Reprint every line of the data, keeping each character intact.
________________________________________
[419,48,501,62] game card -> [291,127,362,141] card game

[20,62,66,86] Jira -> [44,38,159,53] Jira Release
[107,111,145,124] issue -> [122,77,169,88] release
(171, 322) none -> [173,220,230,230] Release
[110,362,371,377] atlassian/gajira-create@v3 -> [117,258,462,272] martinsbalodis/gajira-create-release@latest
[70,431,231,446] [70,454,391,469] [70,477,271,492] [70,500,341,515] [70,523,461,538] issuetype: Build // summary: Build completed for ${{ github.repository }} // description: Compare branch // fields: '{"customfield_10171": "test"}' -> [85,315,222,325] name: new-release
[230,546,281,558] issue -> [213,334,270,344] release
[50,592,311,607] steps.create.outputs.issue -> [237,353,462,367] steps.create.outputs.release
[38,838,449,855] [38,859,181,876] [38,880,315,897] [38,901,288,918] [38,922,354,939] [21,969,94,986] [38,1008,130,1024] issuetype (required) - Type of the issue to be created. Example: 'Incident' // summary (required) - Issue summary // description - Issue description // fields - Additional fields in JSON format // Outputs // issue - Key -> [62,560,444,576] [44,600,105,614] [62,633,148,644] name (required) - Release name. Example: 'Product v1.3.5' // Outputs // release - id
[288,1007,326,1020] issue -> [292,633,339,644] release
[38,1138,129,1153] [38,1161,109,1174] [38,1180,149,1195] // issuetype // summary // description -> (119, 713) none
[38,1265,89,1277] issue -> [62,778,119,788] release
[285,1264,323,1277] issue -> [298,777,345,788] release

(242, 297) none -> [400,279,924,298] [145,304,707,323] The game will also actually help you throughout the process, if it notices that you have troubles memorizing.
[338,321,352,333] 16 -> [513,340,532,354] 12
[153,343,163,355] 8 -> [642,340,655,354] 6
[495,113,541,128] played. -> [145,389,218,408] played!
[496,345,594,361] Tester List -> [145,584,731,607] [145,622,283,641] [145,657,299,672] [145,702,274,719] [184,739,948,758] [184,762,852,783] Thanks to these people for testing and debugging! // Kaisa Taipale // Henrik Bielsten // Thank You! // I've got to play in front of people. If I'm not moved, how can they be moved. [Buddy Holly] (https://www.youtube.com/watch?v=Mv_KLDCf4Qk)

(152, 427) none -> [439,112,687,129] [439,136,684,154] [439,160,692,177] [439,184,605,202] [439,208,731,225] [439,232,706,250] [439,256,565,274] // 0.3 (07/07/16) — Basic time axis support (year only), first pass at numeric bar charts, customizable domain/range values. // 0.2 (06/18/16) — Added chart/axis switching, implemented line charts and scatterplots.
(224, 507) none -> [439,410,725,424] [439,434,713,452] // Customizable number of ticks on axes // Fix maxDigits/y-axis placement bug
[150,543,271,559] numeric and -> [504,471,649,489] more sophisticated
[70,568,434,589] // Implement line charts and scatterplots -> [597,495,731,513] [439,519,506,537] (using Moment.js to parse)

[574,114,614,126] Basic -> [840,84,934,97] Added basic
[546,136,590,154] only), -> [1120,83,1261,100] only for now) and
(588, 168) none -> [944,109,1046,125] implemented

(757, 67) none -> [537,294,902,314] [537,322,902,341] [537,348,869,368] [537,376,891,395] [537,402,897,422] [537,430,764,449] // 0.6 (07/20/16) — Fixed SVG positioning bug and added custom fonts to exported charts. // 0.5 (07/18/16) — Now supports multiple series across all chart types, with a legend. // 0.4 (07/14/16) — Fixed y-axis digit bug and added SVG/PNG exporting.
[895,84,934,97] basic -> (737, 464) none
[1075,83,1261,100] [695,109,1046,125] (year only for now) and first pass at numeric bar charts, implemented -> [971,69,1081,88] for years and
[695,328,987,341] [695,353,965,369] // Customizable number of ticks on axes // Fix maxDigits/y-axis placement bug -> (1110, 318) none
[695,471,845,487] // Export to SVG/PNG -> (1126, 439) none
________________________________________
Your response ::
[419,48,501,62] game card -> [291,127,362,141] card game

[20,62,66,86] Jira -> [44,38,159,53] Jira Release
[107,111,145,124] issue -> [122,77,169,88] release
(171, 322) none -> [173,220,230,230] Release
[110,362,371,377] atlassian/gajira-create@v3 -> [117,258,462,272] martinsbalodis/gajira-create-release@latest
[70,431,231,446] [70,454,391,469] [70,477,271,492] [70,500,341,515] [70,523,461,538] issuetype: Build // summary: Build completed for ${{ github.repository }} // description: Compare branch // fields: '{"customfield_10171": "test"}' -> [85,315,222,325] name: new-release
[230,546,281,558] issue -> [213,334,270,344] release
[50,592,311,607] steps.create.outputs.issue -> [237,353,462,367] steps.create.outputs.release
[38,838,449,855] [38,859,181,876] [38,880,315,897] [38,901,288,918] [38,922,354,939] [21,969,94,986] [38,1008,130,1024] issuetype (required) - Type of the issue to be created. Example: 'Incident' // summary (required) - Issue summary // description - Issue description // fields - Additional fields in JSON format // Outputs // issue - Key -> [62,560,444,576] [44,600,105,614] [62,633,148,644] name (required) - Release name. Example: 'Product v1.3.5' // Outputs // release - id
[288,1007,326,1020] issue -> [292,633,339,644] release
[38,1138,129,1153] [38,1161,109,1174] [38,1180,149,1195] // issuetype // summary // description -> (119, 713) none
[38,1265,89,1277] issue -> [62,778,119,788] release
[285,1264,323,1277] issue -> [298,777,345,788] release

(242, 297) none -> [400,279,924,298] [145,304,707,323] The game will also actually help you throughout the process, if it notices that you have troubles memorizing.
[338,321,352,333] 16 -> [513,340,532,354] 12
[153,343,163,355] 8 -> [642,340,655,354] 6
[495,113,541,128] played. -> [145,389,218,408] played!
[496,345,594,361] Tester List -> [145,584,731,607] [145,622,283,641] [145,657,299,672] [145,702,274,719] [184,739,948,758] [184,762,852,783] Thanks to these people for testing and debugging! // Kaisa Taipale // Henrik Bielsten // Thank You! // I've got to play in front of people. If I'm not moved, how can they be moved. [Buddy Holly] (https://www.youtube.com/watch?v=Mv_KLDCf4Qk)

(152, 427) none -> [439,112,687,129] [439,136,684,154] [439,160,692,177] [439,184,605,202] [439,208,731,225] [439,232,706,250] [439,256,565,274] // 0.3 (07/07/16) — Basic time axis support (year only), first pass at numeric bar charts, customizable domain/range values. // 0.2 (06/18/16) — Added chart/axis switching, implemented line charts and scatterplots.
(224, 507) none -> [439,410,725,424] [439,434,713,452] // Customizable number of ticks on axes // Fix maxDigits/y-axis placement bug
[150,543,271,559] numeric and -> [504,471,649,489] more sophisticated
[70,568,434,589] // Implement line charts and scatterplots -> [597,495,731,513] [439,519,506,537] (using Moment.js to parse)

[574,114,614,126] Basic -> [840,84,934,97] Added basic
[546,136,590,154] only), -> [1120,83,1261,100] only for now) and
(588, 168) none -> [944,109,1046,125] implemented

(757, 67) none -> [537,294,902,314] [537,322,902,341] [537,348,869,368] [537,376,891,395] [537,402,897,422] [537,430,764,449] // 0.6 (07/20/16) — Fixed SVG positioning bug and added custom fonts to exported charts. // 0.5 (07/18/16) — Now supports multiple series across all chart types, with a legend. // 0.4 (07/14/16) — Fixed y-axis digit bug and added SVG/PNG exporting.
[895,84,934,97] basic -> (737, 464) none
[1075,83,1261,100] [695,109,1046,125] (year only for now) and first pass at numeric bar charts, implemented -> [971,69,1081,88] for years and
[695,328,987,341] [695,353,965,369] // Customizable number of ticks on axes // Fix maxDigits/y-axis placement bug -> (1110, 318) none
[695,471,845,487] // Export to SVG/PNG -> (1126, 439) none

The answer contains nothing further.